Not bright at all if you have a clue what your doing with them! OFF AXIS!!!!!!!!!!!!! GREAT GREAT set regardless of year.......GLWS.


----------



## beef316

bigfastmike said:


> The mids look like polyglass. Are the really anything awesome?


They are not polyglass. They are a totally different level. Google Focal Utopia, there are plenty of reviews fot the mobile and home audio line.

They are among some of the finest component sets I have ever heard.

The tn51 being too bright is a common misconception. Most stating this have never heard them...

Tapatalk owns my productivity.


----------



## bigfastmike

I may snag them to try out the mids. Anyone need tweets and crossovers?


----------



## trojan fan

robert_wrath said:


> the mids really are the shining star of the set.



x2...exactly.....one of the best mid-bass drivers i have ever used


----------



## trojan fan

rexroadj said:


> Not bright at all if you have a clue what your doing with them! OFF AXIS!!!!!!!!!!!!! GREAT GREAT set regardless of year.......GLWS.


oxymoron :laugh:





beef316 said:


> They are not polyglass. They are a totally different level
> 
> 
> The tn51 being too bright is a common misconception. Most stating this have never heard them...
> .


Interesting....having you ever owned this set? 

please explain the misconception thing



bigfastmike said:


> I may snag them to try out the mids. Anyone need tweets and crossovers?


Way overpriced...just look for a used pair of mids




IMO the tweeters can be tamed, but the passive xovers alone won't get you there.....you are also limited in placement with the tweeters


The mids handle a lot of power, play low and stay composed....nice heavy well built driver


----------



## Iron Maiden

rexroadj said:


> Not bright at all if you have a clue what your doing with them! OFF AXIS!!!!!!!!!!!!! GREAT GREAT set regardless of year.......GLWS.


Totally agree. Look as if they have been well taken care of. No comparison to polyglass. However, Polyglass sound better than mos speakers made in the Polyglass price range.


----------



## JeremyC

bigfastmike said:


> The mids look like polyglass. Are the really anything awesome?


Those are Utopia mids, and they are pretty bad ass. I ran a set for a while before I sawpped to my morels. 

I hated the tweet, loved the mid. 

That being said, its not a "rare" set. They were out for a while. 

And you have to be carefull with the tweet. They had two diffrent tweets for the set. a TN51 and a TN52. 

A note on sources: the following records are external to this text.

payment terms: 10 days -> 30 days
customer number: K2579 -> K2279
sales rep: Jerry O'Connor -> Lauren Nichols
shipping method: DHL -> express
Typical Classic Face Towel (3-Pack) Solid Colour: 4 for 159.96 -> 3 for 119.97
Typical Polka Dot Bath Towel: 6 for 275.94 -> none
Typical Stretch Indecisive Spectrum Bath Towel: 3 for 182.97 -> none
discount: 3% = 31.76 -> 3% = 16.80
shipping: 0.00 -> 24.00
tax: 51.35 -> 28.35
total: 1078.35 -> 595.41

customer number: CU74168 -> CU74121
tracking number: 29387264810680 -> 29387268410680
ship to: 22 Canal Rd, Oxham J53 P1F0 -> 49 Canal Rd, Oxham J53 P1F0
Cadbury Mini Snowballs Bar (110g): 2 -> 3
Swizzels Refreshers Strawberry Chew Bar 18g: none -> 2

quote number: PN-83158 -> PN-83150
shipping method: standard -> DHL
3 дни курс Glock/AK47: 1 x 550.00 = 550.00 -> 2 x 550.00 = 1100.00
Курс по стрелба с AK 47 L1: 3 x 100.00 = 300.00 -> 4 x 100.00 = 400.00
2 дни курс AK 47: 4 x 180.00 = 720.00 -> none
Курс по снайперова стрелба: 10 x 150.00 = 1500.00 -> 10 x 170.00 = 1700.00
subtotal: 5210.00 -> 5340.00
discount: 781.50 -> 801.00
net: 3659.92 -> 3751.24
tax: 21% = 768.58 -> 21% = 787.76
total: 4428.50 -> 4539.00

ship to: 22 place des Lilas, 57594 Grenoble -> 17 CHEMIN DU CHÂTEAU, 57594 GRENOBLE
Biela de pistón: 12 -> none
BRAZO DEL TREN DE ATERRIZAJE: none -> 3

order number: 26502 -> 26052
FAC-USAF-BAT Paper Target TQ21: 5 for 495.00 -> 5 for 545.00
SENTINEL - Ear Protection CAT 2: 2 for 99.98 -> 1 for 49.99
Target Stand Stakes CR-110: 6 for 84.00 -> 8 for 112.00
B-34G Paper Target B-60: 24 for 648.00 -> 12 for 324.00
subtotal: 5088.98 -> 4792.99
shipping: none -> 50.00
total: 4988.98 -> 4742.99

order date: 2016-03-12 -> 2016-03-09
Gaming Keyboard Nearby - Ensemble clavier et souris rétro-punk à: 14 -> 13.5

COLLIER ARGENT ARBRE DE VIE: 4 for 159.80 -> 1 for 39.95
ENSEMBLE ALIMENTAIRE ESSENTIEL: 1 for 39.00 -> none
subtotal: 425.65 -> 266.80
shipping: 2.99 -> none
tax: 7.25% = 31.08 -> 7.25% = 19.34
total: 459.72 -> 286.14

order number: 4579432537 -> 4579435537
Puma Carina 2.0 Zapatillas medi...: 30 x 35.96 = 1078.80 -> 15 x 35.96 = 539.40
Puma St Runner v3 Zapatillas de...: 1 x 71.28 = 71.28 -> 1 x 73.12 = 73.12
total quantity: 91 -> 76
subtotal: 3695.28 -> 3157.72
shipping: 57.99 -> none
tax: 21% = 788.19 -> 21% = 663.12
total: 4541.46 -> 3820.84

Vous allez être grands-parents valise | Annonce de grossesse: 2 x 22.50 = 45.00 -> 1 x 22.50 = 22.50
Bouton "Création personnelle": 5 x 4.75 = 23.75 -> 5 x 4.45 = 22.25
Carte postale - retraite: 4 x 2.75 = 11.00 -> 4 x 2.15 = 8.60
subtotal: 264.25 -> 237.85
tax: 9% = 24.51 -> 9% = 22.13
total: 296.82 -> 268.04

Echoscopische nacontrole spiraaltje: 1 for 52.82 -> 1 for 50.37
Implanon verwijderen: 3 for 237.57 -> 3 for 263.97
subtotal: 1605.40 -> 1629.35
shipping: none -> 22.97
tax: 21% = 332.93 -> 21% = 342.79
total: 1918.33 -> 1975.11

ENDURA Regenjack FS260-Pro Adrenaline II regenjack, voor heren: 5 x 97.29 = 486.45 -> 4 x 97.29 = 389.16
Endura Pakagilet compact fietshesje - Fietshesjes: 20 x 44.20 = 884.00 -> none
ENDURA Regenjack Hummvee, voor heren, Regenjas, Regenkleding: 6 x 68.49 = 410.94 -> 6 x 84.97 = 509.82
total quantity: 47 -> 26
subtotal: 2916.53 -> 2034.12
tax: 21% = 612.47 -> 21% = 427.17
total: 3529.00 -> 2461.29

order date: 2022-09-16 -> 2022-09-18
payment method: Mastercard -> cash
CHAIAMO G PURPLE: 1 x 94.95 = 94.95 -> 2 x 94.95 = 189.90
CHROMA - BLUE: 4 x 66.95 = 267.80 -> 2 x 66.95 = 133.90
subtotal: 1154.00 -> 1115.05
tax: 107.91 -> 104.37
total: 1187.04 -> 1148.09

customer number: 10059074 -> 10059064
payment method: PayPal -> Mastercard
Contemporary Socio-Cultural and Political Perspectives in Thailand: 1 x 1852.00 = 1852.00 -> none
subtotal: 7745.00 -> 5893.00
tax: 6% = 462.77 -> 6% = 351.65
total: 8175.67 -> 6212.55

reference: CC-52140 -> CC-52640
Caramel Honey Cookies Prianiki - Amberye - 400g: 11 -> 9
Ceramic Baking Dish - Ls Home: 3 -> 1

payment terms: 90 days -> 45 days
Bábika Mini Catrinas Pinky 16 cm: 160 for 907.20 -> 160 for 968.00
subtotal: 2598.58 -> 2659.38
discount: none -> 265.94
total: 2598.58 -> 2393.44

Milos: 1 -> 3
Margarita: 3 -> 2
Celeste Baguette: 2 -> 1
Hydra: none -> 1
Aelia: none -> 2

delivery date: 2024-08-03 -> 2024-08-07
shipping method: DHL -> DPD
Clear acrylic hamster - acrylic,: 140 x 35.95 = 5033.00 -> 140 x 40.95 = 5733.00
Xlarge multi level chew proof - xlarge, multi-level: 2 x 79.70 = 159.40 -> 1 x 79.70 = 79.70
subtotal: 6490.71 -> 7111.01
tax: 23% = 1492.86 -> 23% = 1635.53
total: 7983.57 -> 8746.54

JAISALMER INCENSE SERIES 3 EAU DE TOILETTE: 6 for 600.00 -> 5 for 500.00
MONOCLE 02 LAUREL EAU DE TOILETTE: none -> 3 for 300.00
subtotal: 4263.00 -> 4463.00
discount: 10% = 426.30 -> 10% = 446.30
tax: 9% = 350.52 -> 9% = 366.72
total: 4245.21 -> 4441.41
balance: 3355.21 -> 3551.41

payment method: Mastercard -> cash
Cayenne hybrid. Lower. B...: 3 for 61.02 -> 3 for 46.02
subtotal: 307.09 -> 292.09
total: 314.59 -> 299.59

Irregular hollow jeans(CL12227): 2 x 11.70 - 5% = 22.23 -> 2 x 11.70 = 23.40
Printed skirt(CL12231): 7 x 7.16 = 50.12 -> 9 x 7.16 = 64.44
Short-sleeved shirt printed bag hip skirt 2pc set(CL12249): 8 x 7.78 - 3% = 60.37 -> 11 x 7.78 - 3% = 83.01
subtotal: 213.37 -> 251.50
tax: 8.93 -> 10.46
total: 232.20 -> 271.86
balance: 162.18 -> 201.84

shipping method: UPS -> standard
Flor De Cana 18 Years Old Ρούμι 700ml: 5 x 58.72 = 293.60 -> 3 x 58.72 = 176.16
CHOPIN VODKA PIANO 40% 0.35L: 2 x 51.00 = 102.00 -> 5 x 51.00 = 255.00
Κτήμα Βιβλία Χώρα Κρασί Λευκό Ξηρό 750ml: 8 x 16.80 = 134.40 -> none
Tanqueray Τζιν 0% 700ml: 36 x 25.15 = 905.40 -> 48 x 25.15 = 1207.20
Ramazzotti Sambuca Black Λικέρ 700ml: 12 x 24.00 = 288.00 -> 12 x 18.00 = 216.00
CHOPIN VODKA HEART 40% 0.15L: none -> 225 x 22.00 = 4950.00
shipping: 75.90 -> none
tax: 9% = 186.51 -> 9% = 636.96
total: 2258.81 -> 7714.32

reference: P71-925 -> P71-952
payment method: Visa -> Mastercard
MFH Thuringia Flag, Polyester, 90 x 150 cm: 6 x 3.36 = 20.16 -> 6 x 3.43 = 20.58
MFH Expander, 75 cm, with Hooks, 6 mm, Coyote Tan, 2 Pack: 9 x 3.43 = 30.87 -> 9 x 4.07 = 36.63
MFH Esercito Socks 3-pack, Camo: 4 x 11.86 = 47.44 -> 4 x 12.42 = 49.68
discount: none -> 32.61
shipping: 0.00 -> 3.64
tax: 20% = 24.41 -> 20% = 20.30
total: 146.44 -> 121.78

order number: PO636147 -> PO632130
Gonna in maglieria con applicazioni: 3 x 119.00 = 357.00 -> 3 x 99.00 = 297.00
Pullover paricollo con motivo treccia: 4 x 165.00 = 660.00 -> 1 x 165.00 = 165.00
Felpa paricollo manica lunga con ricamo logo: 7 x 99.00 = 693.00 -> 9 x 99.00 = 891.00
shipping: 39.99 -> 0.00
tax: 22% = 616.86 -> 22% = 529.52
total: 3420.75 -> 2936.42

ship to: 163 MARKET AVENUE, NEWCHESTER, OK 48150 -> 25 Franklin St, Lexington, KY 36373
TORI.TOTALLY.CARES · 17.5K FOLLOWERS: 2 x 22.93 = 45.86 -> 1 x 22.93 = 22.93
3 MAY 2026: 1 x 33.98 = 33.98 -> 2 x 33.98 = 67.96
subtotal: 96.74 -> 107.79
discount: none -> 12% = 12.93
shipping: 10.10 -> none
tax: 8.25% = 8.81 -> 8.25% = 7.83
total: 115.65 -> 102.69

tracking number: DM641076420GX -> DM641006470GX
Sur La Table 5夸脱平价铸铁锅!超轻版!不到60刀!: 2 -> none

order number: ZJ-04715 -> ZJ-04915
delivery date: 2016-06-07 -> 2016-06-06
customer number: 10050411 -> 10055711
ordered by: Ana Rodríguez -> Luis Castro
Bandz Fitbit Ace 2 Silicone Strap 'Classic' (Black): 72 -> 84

The 51 was horriable, the 52 was a lot better, but still not my cup of tea.


----------



## tyroneshoes

Great set all around. Even the tweeters sound amazing if tuned right.

The guy who used to do my installs years back had these passive in the kickpanel and two illusion carbons IB powered by two zapco studio500s and it was the best sounding system I ever heard.


----------



## tyroneshoes

Great set all around. Even the tweeters sound amazing if tuned right.

The guy who used to do my installs years back had these passive in the kickpanel and two illusion carbons IB powered by two zapco studio500s and it was the best sounding system I ever heard.


----------



## mediumroast

Are those 6w2's in the picture the same as my Utopia 6w2 Audioms? If so they are baddass pure midrange.


----------



## beef316

trojan fan said:


> Interesting....having you ever owned this set?
> 
> please explain the misconception thing


I did own a couple sets of utopias. In the link below I was using the tn51s off axis in the a pillars. In that car I also used 5w2s in the kicks and 7w2s in the doors.
http://www.teamaudionutz.com/crew/4/jay_daniels

The misconception is that they sounded horrible as someone stated in this thread. :thumbdown:

They performed great off access imo. the Iasca judges liked them just fine in 03 and 04.

Tapatalk owns my productivity.


----------



## robert_wrath

mediumroast said:


> Are those 6w2's in the picture the same as my Utopia 6w2 Audioms? If so they are baddass pure midrange.


They are the Audiom drivers.


----------



## mediumroast

just checked my mids and they are not '6W2 / 6w4441' but 'AUDIOM 6W / 6w4443' just like in haakono's post: http://img.photobucket.com/albums/v19/haakono/bilstereo/CIMG1495.jpg

I've had these for over 10 years and the white foam layer on the bottomside of the cone has become hard. I personally think they sound much better now.


----------



## robert_wrath

It's gone. $653.98 + $24.99 shipping.


----------



## JeremyC

beef316 said:


> The misconception is that they sounded horrible as someone stated in this thread. :thumbdown:


That was me ;-) 

I had the TN 51s, and I hated those damn tweets. 

Bla bla bla tune tune tune.... I know. 

I dicked with those things for two years. Moved them around, played with tuning, even had a couple people way more experianced tune my car. 

Still hated the damn things.

Swapped to Morel Piccalo's..... And I was in love. 

So yes, IMHO the tweets sucked. You might like them, and I'm sure someone could get them to sound good (Garry Biggs) 

But to me, and my taste, they sucked BFHB.

675? Really? Someone paid way to much.


----------